Iranian leader denied visit in NYC

Construction workers take a break in their work as seen through a fence surrounding ground zero in Lower Manhattan on Thursday in New York. New York City Police Commissioner Ray Kelly said the proposed visit to ground zero by Iranian President Mahmoud Ahm THE ASSOCIATED PRESS, KATHY WILLENS

AP

Construction workers take a break in their work as seen through a fence surrounding ground zero in Lower Manhattan on Thursday in New York. New York City Police Commissioner Ray Kelly said the proposed visit to ground zero by Iranian President Mahmoud Ahm THE ASSOCIATED PRESS, KATHY WILLENS

By Larry McShane

NEW YORK – Almost everyone agrees Iranian President Mahmoud Ahmadinejad doesn’t belong at ground zero.

So who gets access these days to the 16-acre pit where the World Trade Center once anchored the Manhattan skyline, a slice of the city that many regard as hallowed ground?

Construction workers. The families of victims. The occasional journalist. And not too many others, in stark contrast to the days immediately after Sept. 11 when the smoldering site was overrun with celebrities, politicians and even Playboy playmates.

Within a month after the attack, however, the city was turning down hundreds of requests to visit the site and began asking celebrities to avoid the area as the treacherous search for remains continued.

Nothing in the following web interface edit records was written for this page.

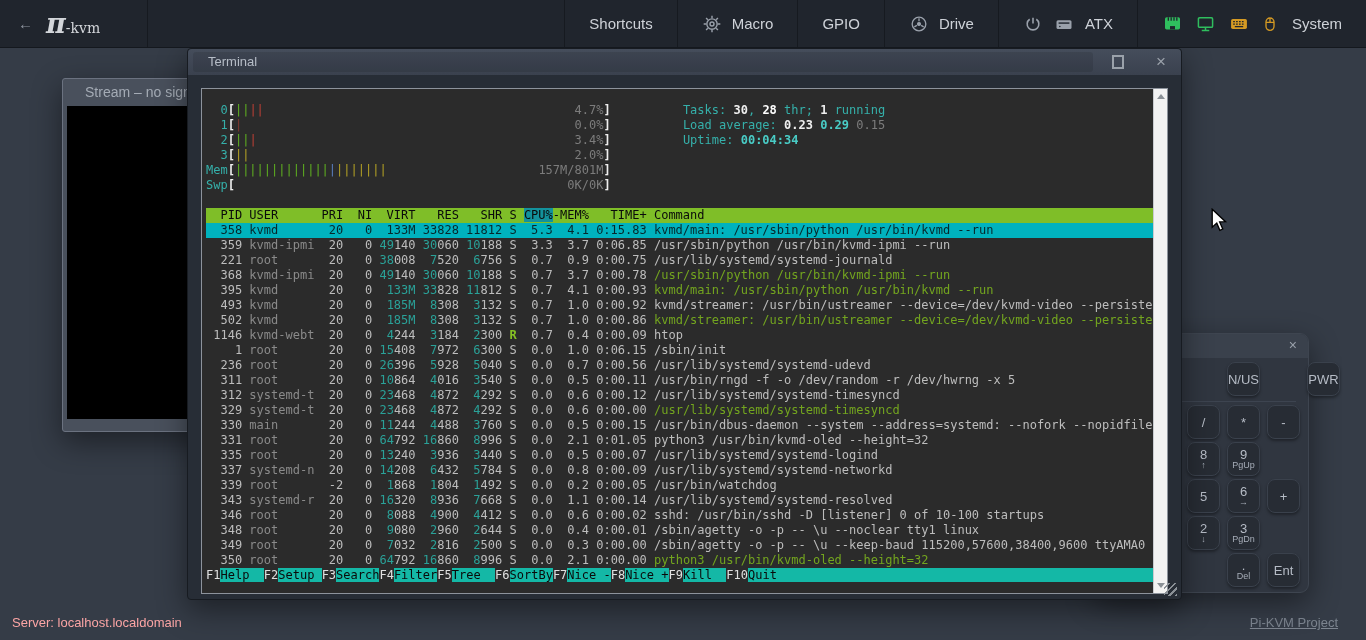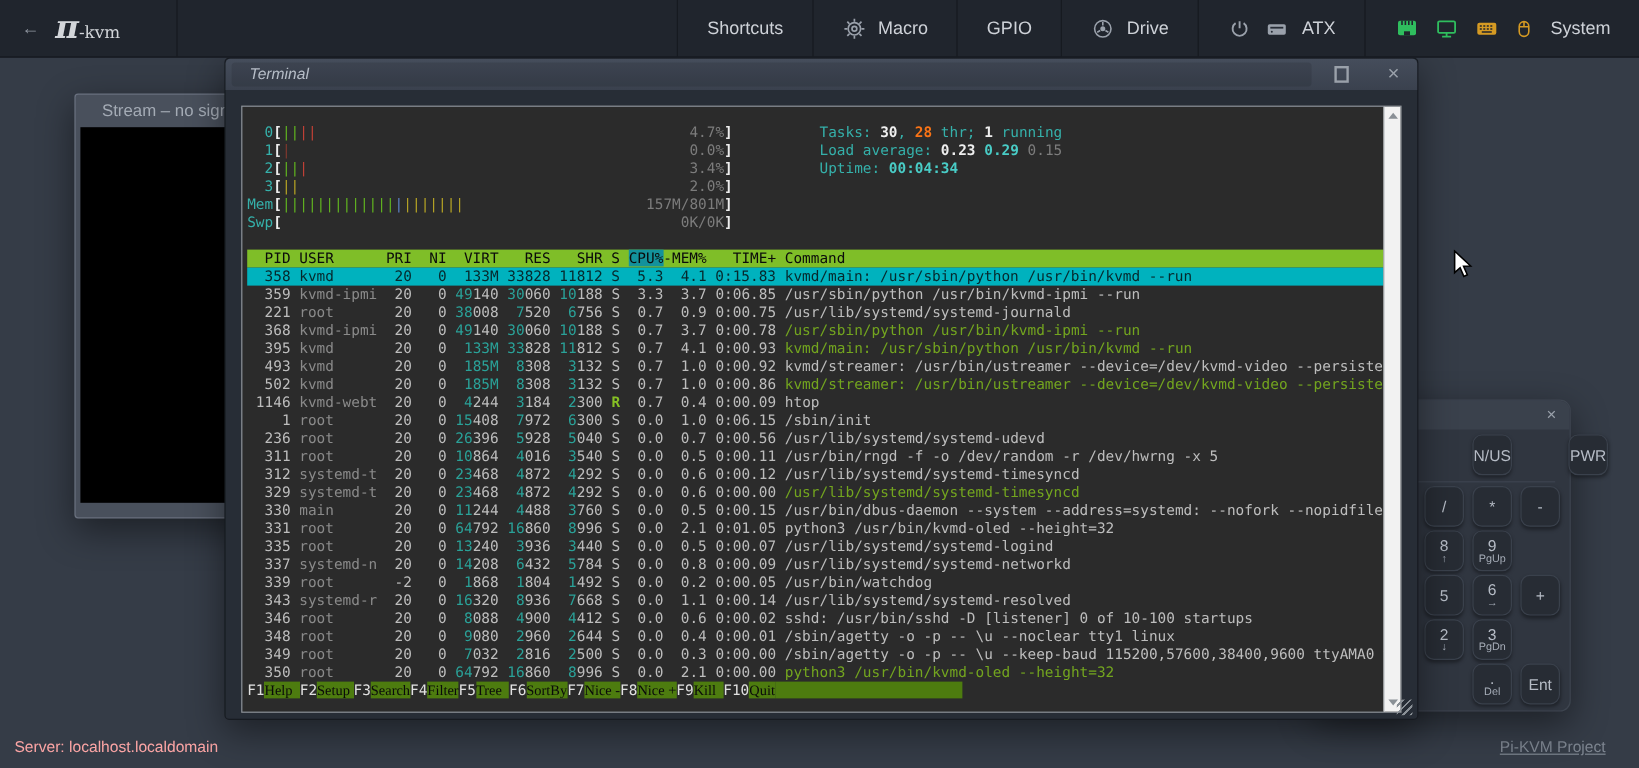--- a/index.html
+++ b/index.html
@@ -45,7 +45,7 @@
   .terminal-window { left:187px; top:48px; width:995px; height:552px; background:#272d36;
                      border:1px solid #171b21; border-radius:4px; z-index:3; }
   .term-titlebar { position:absolute; left:0; top:0; right:0; height:26px;
-                   background:linear-gradient(#454d5b,#3a414e); border-radius:4px 4px 0 0;font-style:italic; }
+                   background:linear-gradient(#454d5b,#3a414e); border-radius:4px 4px 0 0; }
   .term-title-inset { position:absolute; left:5px; top:3px; right:88px; bottom:3px;
                       background:rgba(0,0,0,.10); border-radius:3px; }
   .term-title { position:absolute; left:20px; top:0; line-height:26px; font-size:13px; color:#b6bdc7; }

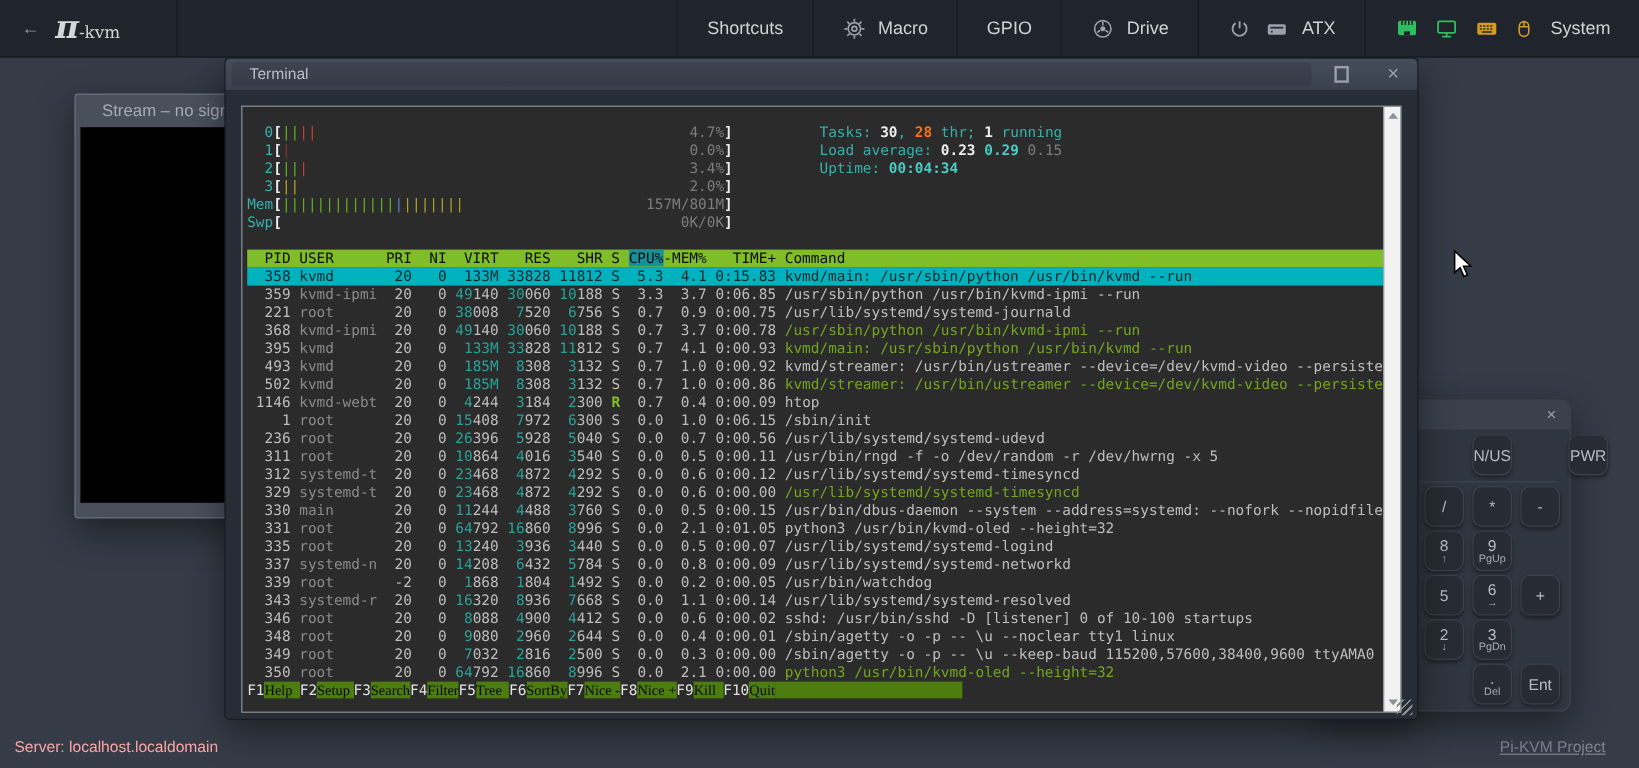--- a/index.html
+++ b/index.html
@@ -70,7 +70,7 @@
   .cy  { color:#35b0aa; }
   .cb  { color:#49ccc6; font-weight:bold; }
   .wb  { color:#eeeeee; font-weight:bold; }
-  .yb  { color:#f97316; font-weight:bold; }
+  .yb  { color:#ffffff; font-weight:bold; }
   .gn  { color:#73a51f; }
   .gnb { color:#86c024; font-weight:bold; }
   .gr  { color:#7c7c7c; }

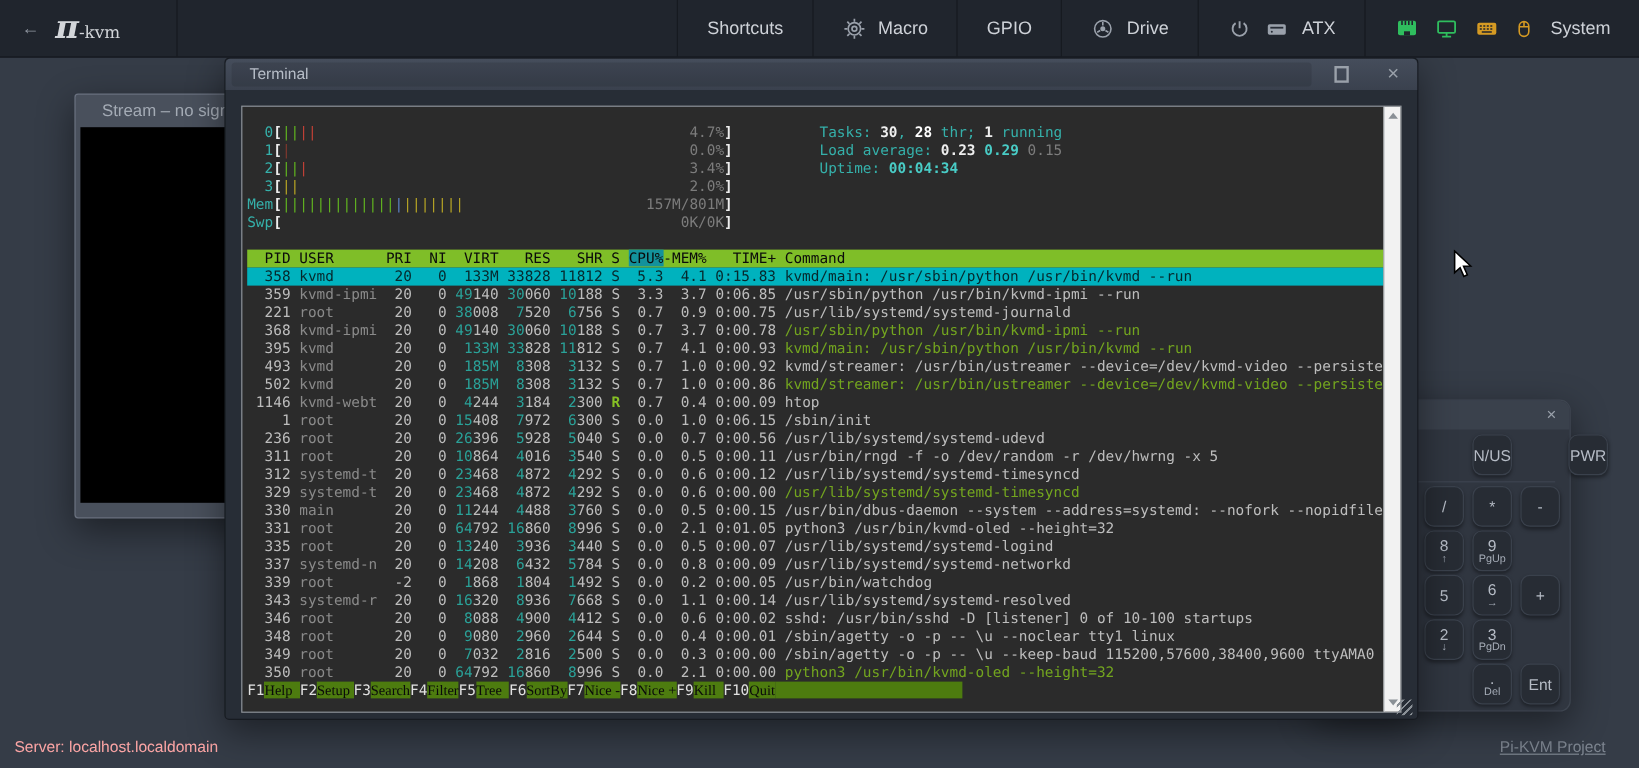--- a/index.html
+++ b/index.html
@@ -81,7 +81,7 @@
   .hsort { background:#13929c; color:#0b0b0b; }
   .rsel { background:#00b2be; color:#06282c; }
   .fk { color:#e0e0e0; }
-  .fl { background:#4d7c0f; color:#0a0a0a;font-family:Liberation Serif, serif; }
+  .fl { background:#14b8a6; color:#0a0a0a; }
 
   
   .footer-server { position:absolute; left:12px; bottom:10px; color:#fca5a5; font-size:13px; }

Six years later, Police Commissioner Ray Kelly said a proposed ground zero visit by Ahmadinejad during next week’s U.N. General Assembly had no chance. Police cited ongoing construction and security concerns, and the Iranian president, who is under Secret Service protection while in the U.S., was told to steer clear.

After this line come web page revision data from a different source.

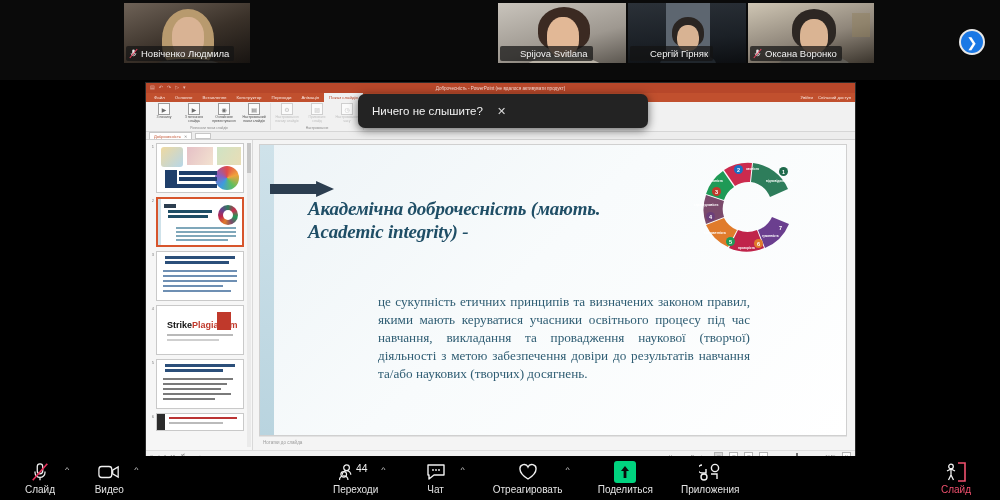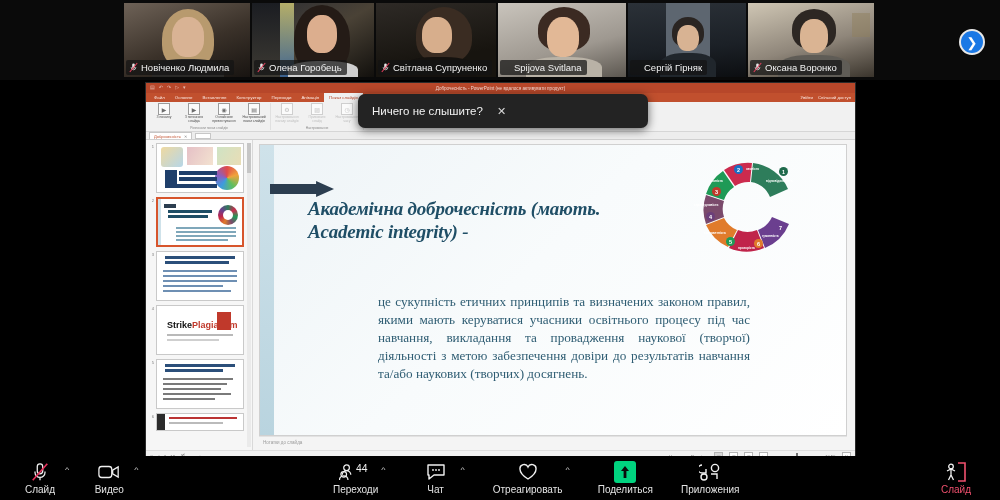--- a/index.html
+++ b/index.html
@@ -15,7 +15,7 @@
     background: #0a0a0a;
   }
   .tile {
-    position: absolute; top: 3px; height: 74px; overflow: hidden;
+    position: absolute; top: 3px; height: 60px; overflow: hidden;
     background: #1a1a1a;
   }
   .tile-img { position: absolute; inset: 0; }

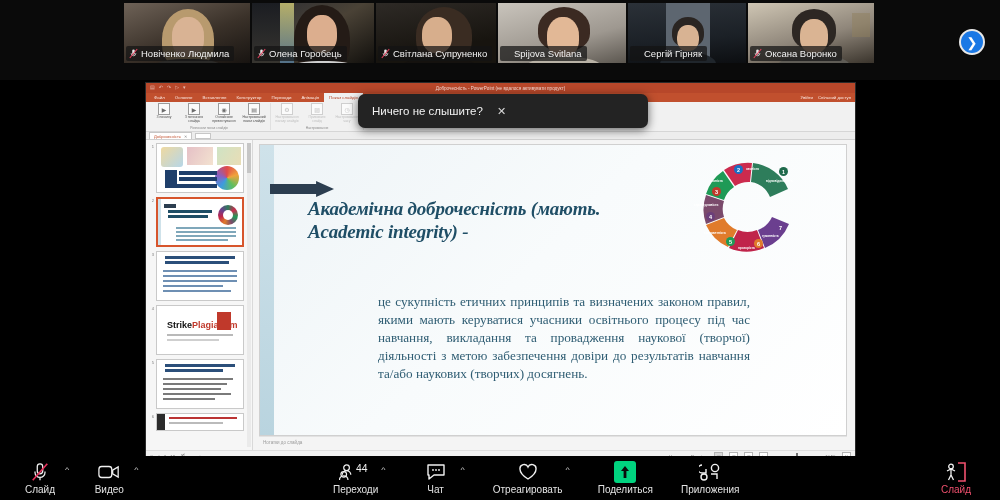--- a/index.html
+++ b/index.html
@@ -259,23 +259,6 @@
     </div>
   </div>
 
-  <div class="tile" style="left:252px;width:122px;">
-    <div class="tile-img bg-b">
-      <div style="position:absolute;left:0;top:0;width:28px;height:74px;background:linear-gradient(180deg,#1b1d22,#3d3a33);"></div>
-      <div style="position:absolute;left:28px;top:0;width:14px;height:74px;background:linear-gradient(180deg,#e0d77a,#3a6fb0);opacity:.75;"></div>
-      <div class="hair" style="left:42px;top:2px;width:56px;height:68px;background:#241b16;"></div>
-      <div class="face" style="left:55px;top:12px;width:30px;height:38px;background:#dcae8e;"></div>
-      <div class="torso" style="left:36px;top:58px;width:70px;height:20px;background:#cfcfcf;"></div>
-    </div>
-    <div class="name-tag">
-      <svg class="mic-mute" viewBox="0 0 12 14">
-          <path d="M6 1.5a1.7 1.7 0 011.7 1.7v3.6A1.7 1.7 0 016 8.5a1.7 1.7 0 01-1.7-1.7V3.2A1.7 1.7 0 016 1.5z" fill="#e8e8e8"></path>
-          <path d="M3 6.4v.6a3 3 0 006 0v-.6" stroke="#e8e8e8" stroke-width="1" fill="none"></path>
-          <path d="M1 13L11 1" stroke="#e8415f" stroke-width="1.4"></path>
-        </svg>
-      <span>Олена Горобець</span>
-    </div>
-  </div>
 
   <div class="tile" style="left:376px;width:120px;">
     <div class="tile-img bg-c">

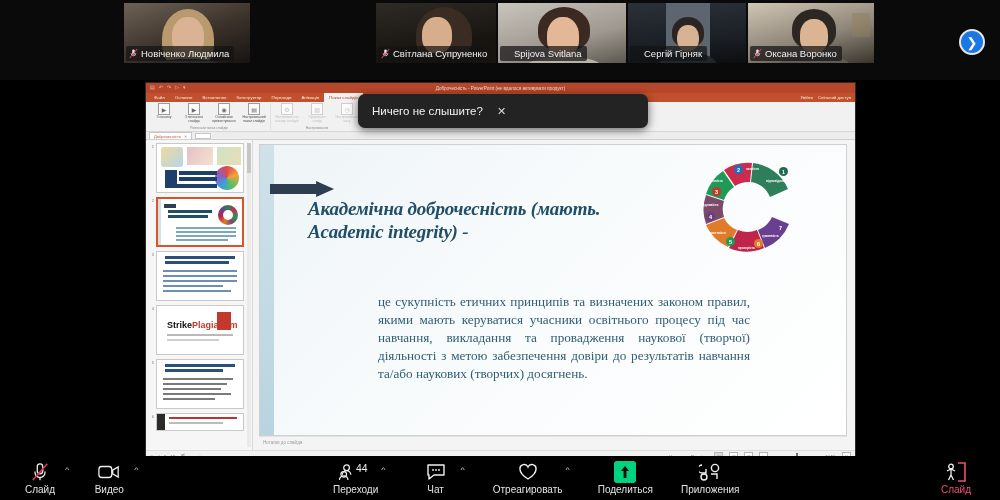--- a/index.html
+++ b/index.html
@@ -260,21 +260,6 @@
   </div>
 
 
-  <div class="tile" style="left:376px;width:120px;">
-    <div class="tile-img bg-c">
-      <div class="hair" style="left:40px;top:4px;width:56px;height:56px;background:#3a2c22;"></div>
-      <div class="face" style="left:46px;top:14px;width:30px;height:36px;background:#d7ae8c;"></div>
-      <div class="torso" style="left:26px;top:54px;width:74px;height:24px;background:#15120f;"></div>
-    </div>
-    <div class="name-tag">
-      <svg class="mic-mute" viewBox="0 0 12 14">
-          <path d="M6 1.5a1.7 1.7 0 011.7 1.7v3.6A1.7 1.7 0 016 8.5a1.7 1.7 0 01-1.7-1.7V3.2A1.7 1.7 0 016 1.5z" fill="#e8e8e8"></path>
-          <path d="M3 6.4v.6a3 3 0 006 0v-.6" stroke="#e8e8e8" stroke-width="1" fill="none"></path>
-          <path d="M1 13L11 1" stroke="#e8415f" stroke-width="1.4"></path>
-        </svg>
-      <span>Світлана Супруненко</span>
-    </div>
-  </div>
 
   <div class="tile speaking" style="left:498px;width:128px;">
     <div class="tile-img bg-d">

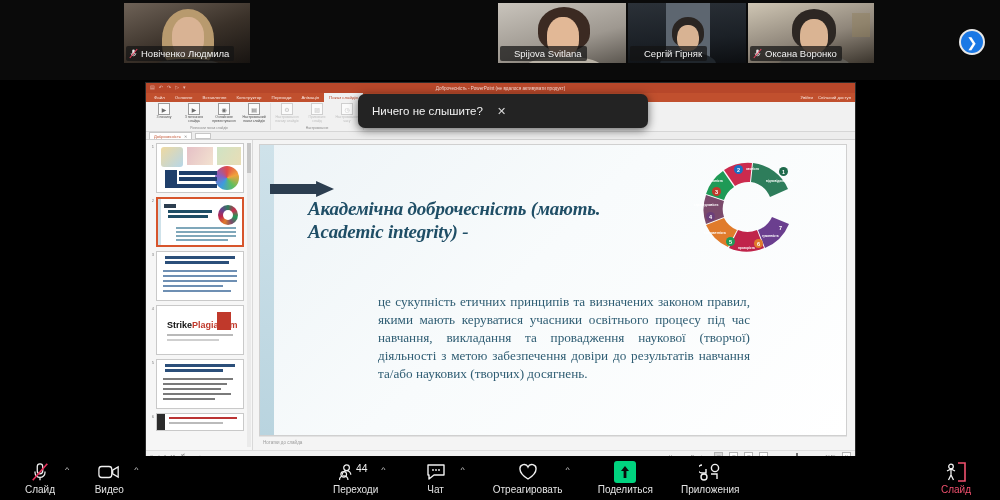--- a/index.html
+++ b/index.html
@@ -28,7 +28,7 @@
     max-width: 97%;
   }
   .mic-mute { width: 9px; height: 11px; flex: none; display: block; }
-  .name-tag.nomic { padding-left: 14px; }
+  .name-tag.nomic { padding-left: 20px; }
 
   
   .bg-a { background: linear-gradient(160deg,#6e6257 0%,#3a3129 55%,#181411 100%); }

“We have communicated our concerns to the Iranian Mission,” Kelly said. “I am sure they will abide by our statement … Our position is that he will not be permitted to go.”

Mayor Michael Bloomberg said of Ahmadinejad: “I personally find what this guy has said abhorrent, and I think it would be inappropriate to have him visit.”

Some objected to Ahmedinejad’s visit on political grounds.

“To have the leader of the greatest state sponsor of terrorism in the world visit the site of the most heinous terrorist attack on America would be an affront to the victims and families of 9/11 and to all who lived through that day,” said Abraham Foxman, national director of the Anti-Defamation League.

The sentiment was echoed by the State Department, where deputy spokesman Tom Casey called the idea of an Ahmedinejad visit “rather appalling and the height of hypocrisy.” New York-based presidential candidates Hillary Clinton and Rudy Giuliani also expressed their opposition to the suggested visit.